Trident ranks attack paths by a combination of exploit reachability and potential impact:
  • Reachability is determined by the IAM policy simulation result and the number of hops required
  • Impact is the product of data sensitivity (LOW / MEDIUM / HIGH) and access breadth (how many sensitive resources are reachable)
Paths involving AI agents that Trident has observed handling untrusted input receive an additional severity boost, because the initial compromise step (prompt injection) requires no credential theft.

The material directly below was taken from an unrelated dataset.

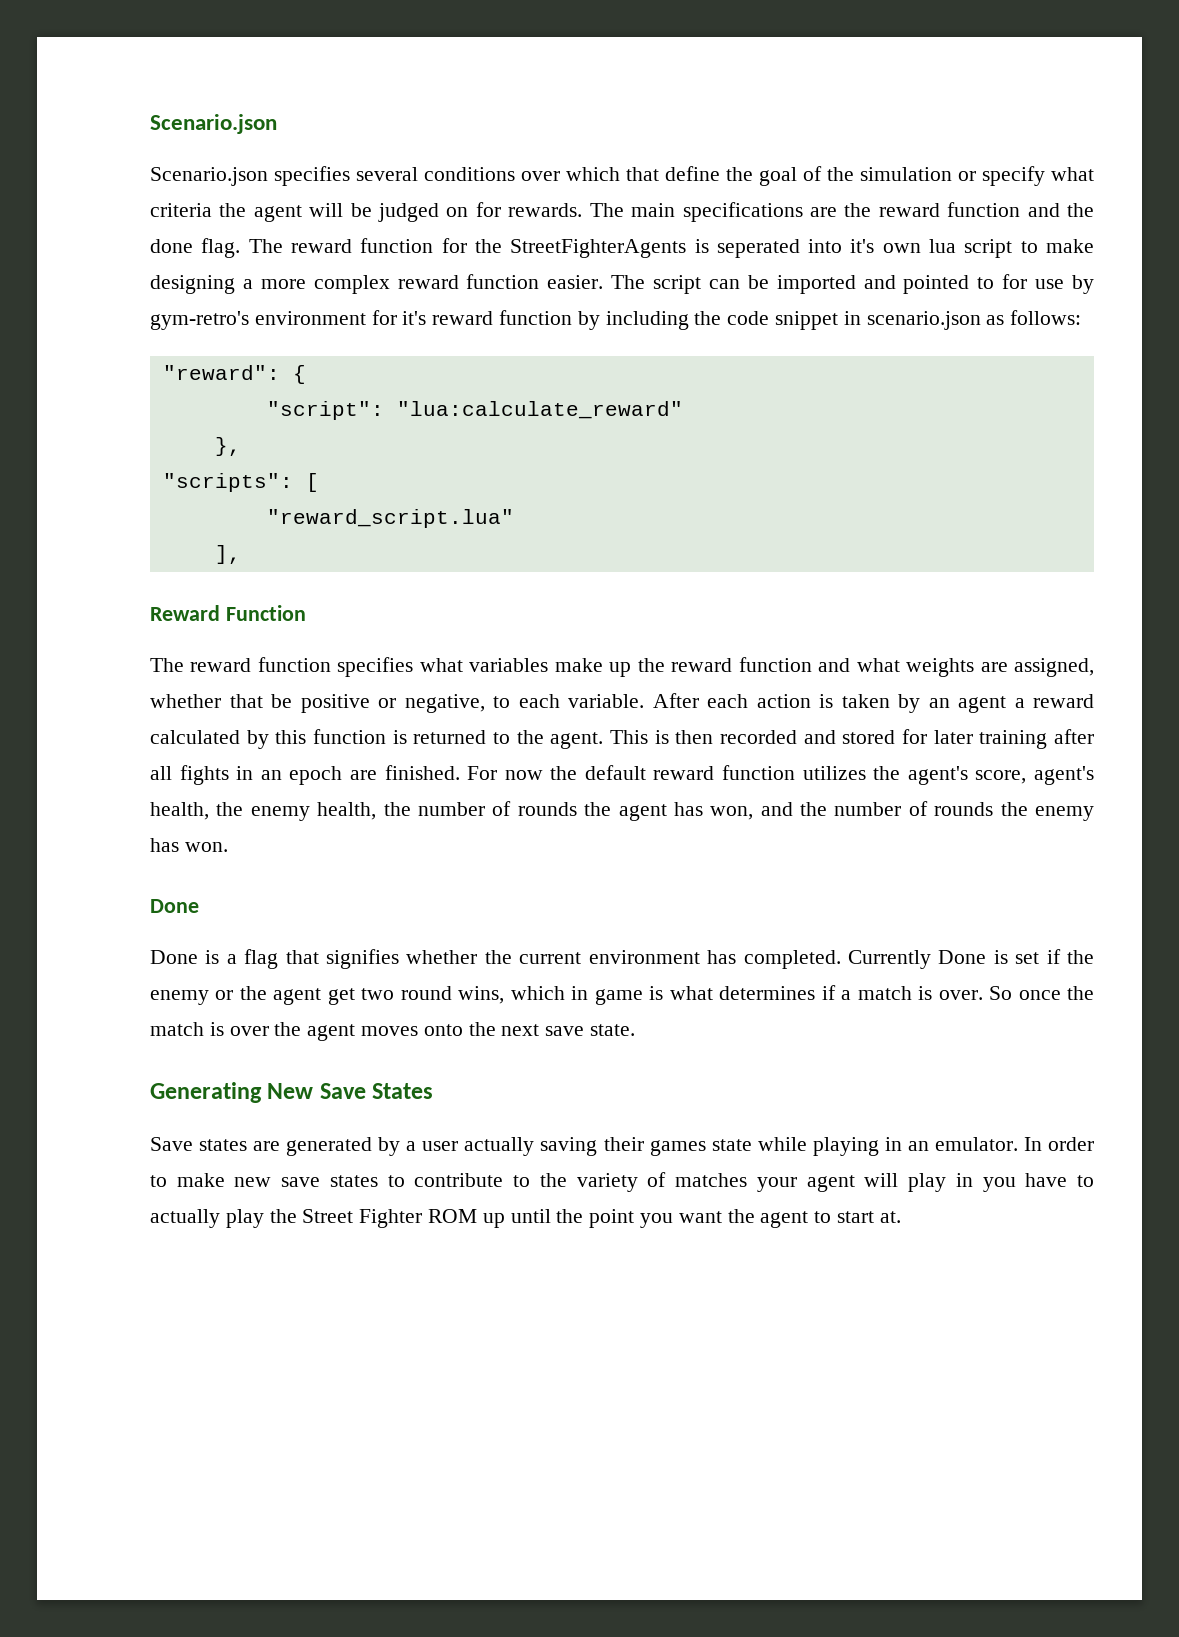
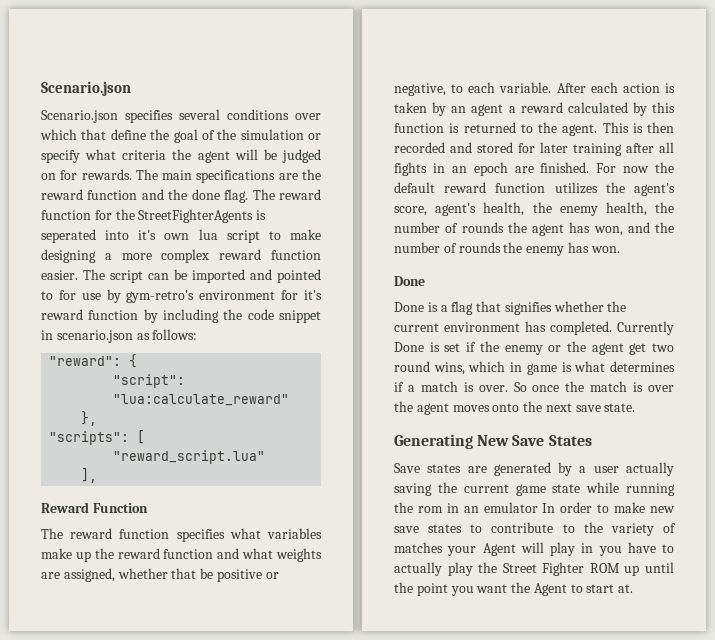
[603,1137,1018,1156] their games state while playing in an emulator. -> [437,482,675,496] [394,502,538,513] the current game state while running the rom in an emulator
[806,1175,855,1192] agent -> [482,543,516,556] Agent
[760,1211,809,1228] agent -> [533,583,567,596] Agent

Cloud guardrails (PREVENT layer)

For each confirmed attack path, Trident can generate preventive policy code that blocks the path at the infrastructure level — before an attacker ever tries to walk it. Click Generate Guardrail on any attack path. Trident’s Sentinel AI produces policy code in your chosen format:
# Auto-generated by Trident Sentinel — AUDIT mode
# Blocks: agent_injection_priv_role (rule: no-priv-role-for-agent-workloads)
apiVersion: kyverno.io/v1
kind: ClusterPolicy
metadata:
  name: trident-no-priv-role-agent-workload
  annotations:
    trident.espritlabs.com/rule: agent_injection_priv_role
    trident.espritlabs.com/mode: audit
spec:
  validationFailureAction: Audit
  rules:
    - name: restrict-agent-service-account-role
      match:
        resources:
          kinds: [Pod]
          namespaces: ["ai-agents"]
      validate:
        message: "Agent pods must not use a service account bound to a privileged IAM role."
        deny:
          conditions:
            - key: "{{ request.object.metadata.annotations.\"eks.amazonaws.com/role-arn\" }}"
              operator: AnyIn
              value: ["arn:aws:iam::*:role/*Admin*", "arn:aws:iam::*:role/*Priv*"]
All generated guardrails run in AUDIT mode by default — they log violations without blocking traffic. Review the policy, test it against your environment, then switch to ENFORCE when you are confident it will not disrupt legitimate workloads. See Remediation for the full fix workflow.